The observations described above raised the question whether the increased invasiveness associated with loss of KISS1 was related to MMP9 activity. We demonstrated earlier that WASF3 knockdown led to reduced MMP9 expression. To determined whether knockdown of KISS1 alone also affected MMP9 transcriptional levels, as well as the concentration of released MMP9 (activity) in the absence of WASF3, we used siRNA to inhibit KISS1 expression in WASF3 knockdown clones #12 and #18. In both clones, MMP9 expression (Figure 4C) as well as its concentration in the supernatant (Figure 4C) was increased following knockdown of KISS1. These observations further support the suggestion that KISS1 inhibits both MMP9 expression and its enzymatic activity in WASF3-silenced cells.

Next we used the pNFκB-TA-Luc signal transduction reporter vector to investigate the role of KISS1 in controlling NFκB signal transduction in cells with and without WASF3 knockdown. Knockdown of KISS1 in cells expressing WASF3 show no effect on the activation levels of NFκB. In contrast, in cells where WASF3 is knocked down, reduction in KISS1 levels result in a significant increase in NFκB activation (Figure 4D) which demonstrates the ability of KISS1 to control this signaling pathway.
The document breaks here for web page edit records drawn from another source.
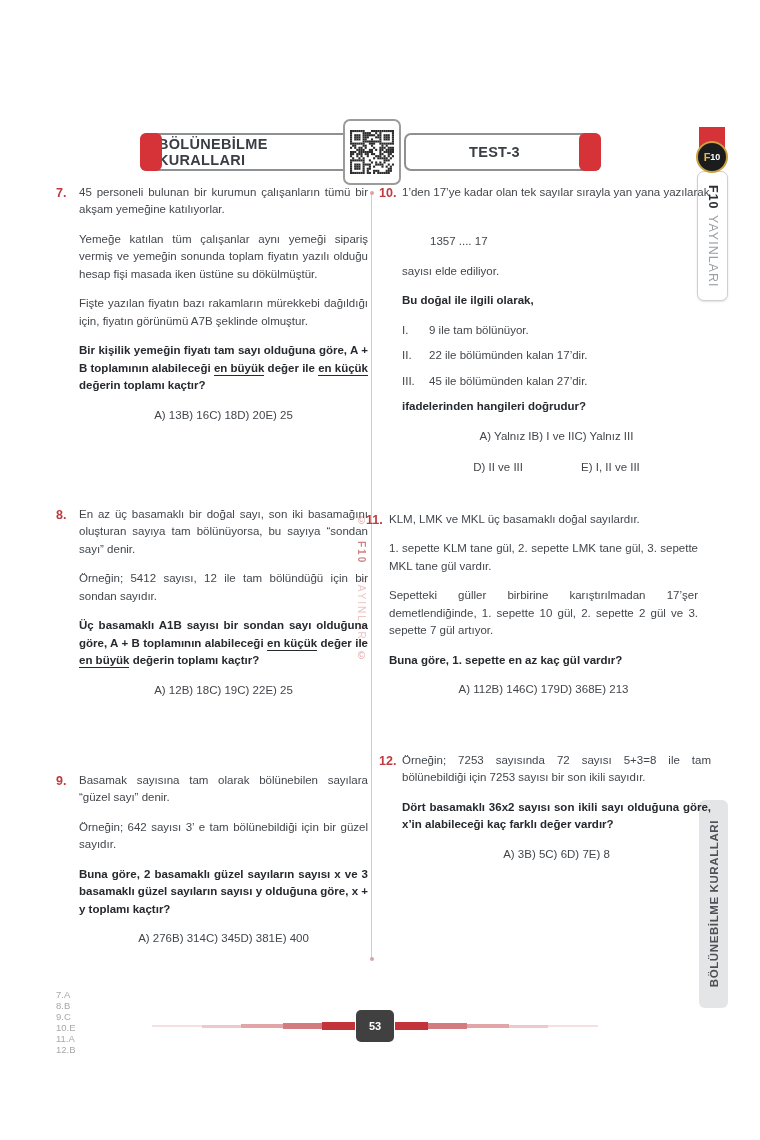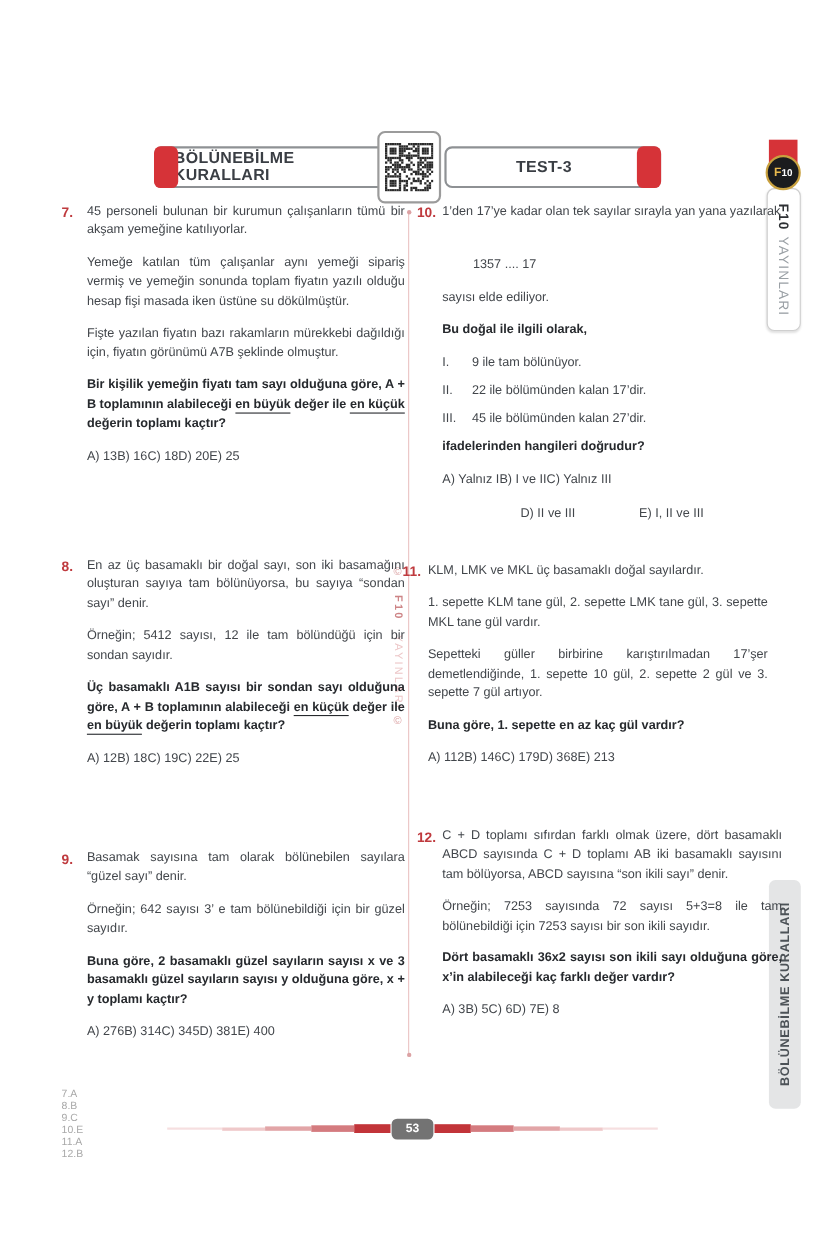"A) 13" .options { justify-content: flex-start -> center }
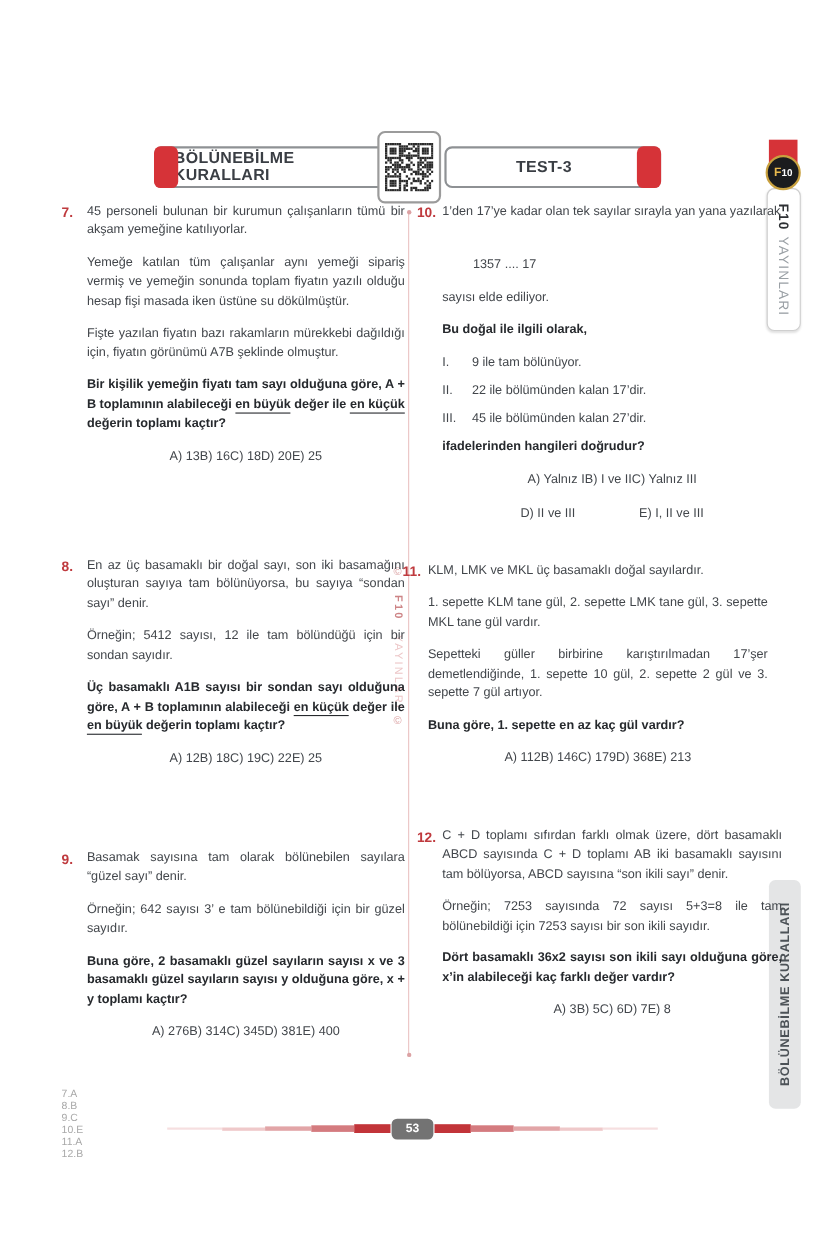"C + D toplamı sıfırdan" p { html: <p><span>C + D toplamı sıfırdan farklı olmak üzere, dört basamaklı ABCD sayısında C + D toplamı AB iki basamaklı sayısını tam bölüyorsa, ABCD sayısına “son ikili sayı” denir.</span></p> -> none }
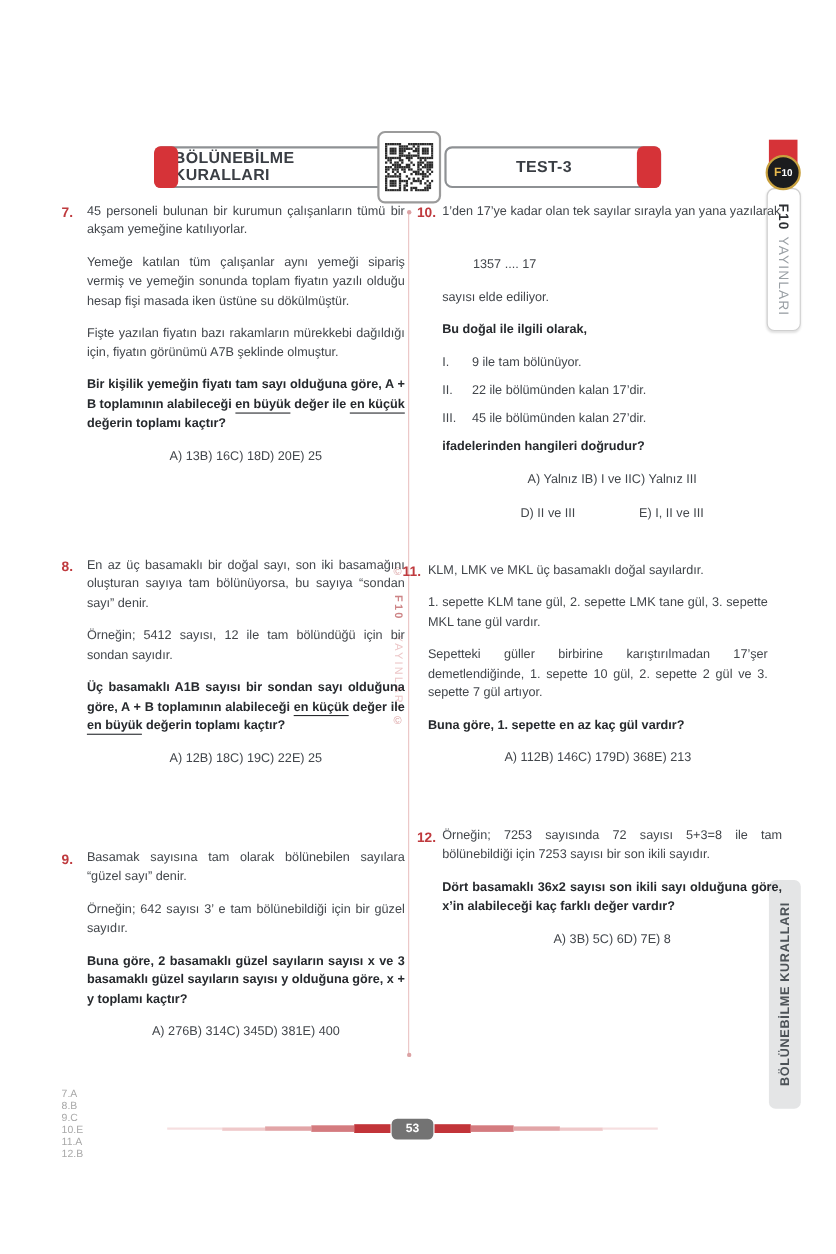"53" .page-badge { background: #737373 -> #404040; height: 19px -> 32px }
WASF3 knockdown attenuates the migration and invasion response to TNFα

Treatment of various tumor cell lines with TNFα typically results in elevated levels of MMP9 (22). In the WASF3 expressing cell clone #8, TNFα-induced MMP9 transcription in a dose-dependent manner but, in WASF3-silenced cells (#12), TNFα treatment only raised MMP9 levels to minimally detectable levels (Figure 5A, upper panel). To determine whether TNFα treatment can induce cell invasion in WASF3-silenced cells, we used the chemo-invasion transwell assay (23) where cells are challenged to migrate through a gelatin matrix, an important substrate of MMP9. In WASF3 expressing cells (#8), exposure to TNFα significantly increased cell invasion (Figure 5A). In contrast, invasion of the WASF3 knockdown cells was not significant whether or not TNFα was added (Figure 5A), suggesting that, even though TNFα can still induce minimal MMP9 transcription levels after WASF3 knockdown, other mechanisms must be involved in mediating this inhibition of TNFα-induced cell migration. TNFα also induces NFκB activation in breast cancer cells (23). Since KISS1 inhibits this pathway and suppresses cell migration by inhibiting TNFα- induced NFκB nuclear translocation (20, 23, 24), it is possible that the relationship between WASF3 and KISS1 expression, and subsequently modulation of MMP9 transcription, is regulated through NFκB binding to the MMP9 promoter. This action is mediated through IκBα binding to NFκB. Western blot analysis of IkBα levels in the parental cells and control clone #8 following TNFα treatment demonstrates reduced protein levels (Figure 5B). In contrast, WASF3 knockdown cells (#12 and #18) show no change in IκBα levels following TNFα stimulation suggesting a reduced activity of NFκB in these cells and hence reduced MMP9 production. Using the p-NF-kB-TA-Luc reporter construct, cells expressing WASF3 show increased NFκB activity, whereas cells that do not express WASF3 show no significant change in NFκB activity. These data support the role of IκBα in the TNFα response only in WASF3 competent cells (Figure 5B).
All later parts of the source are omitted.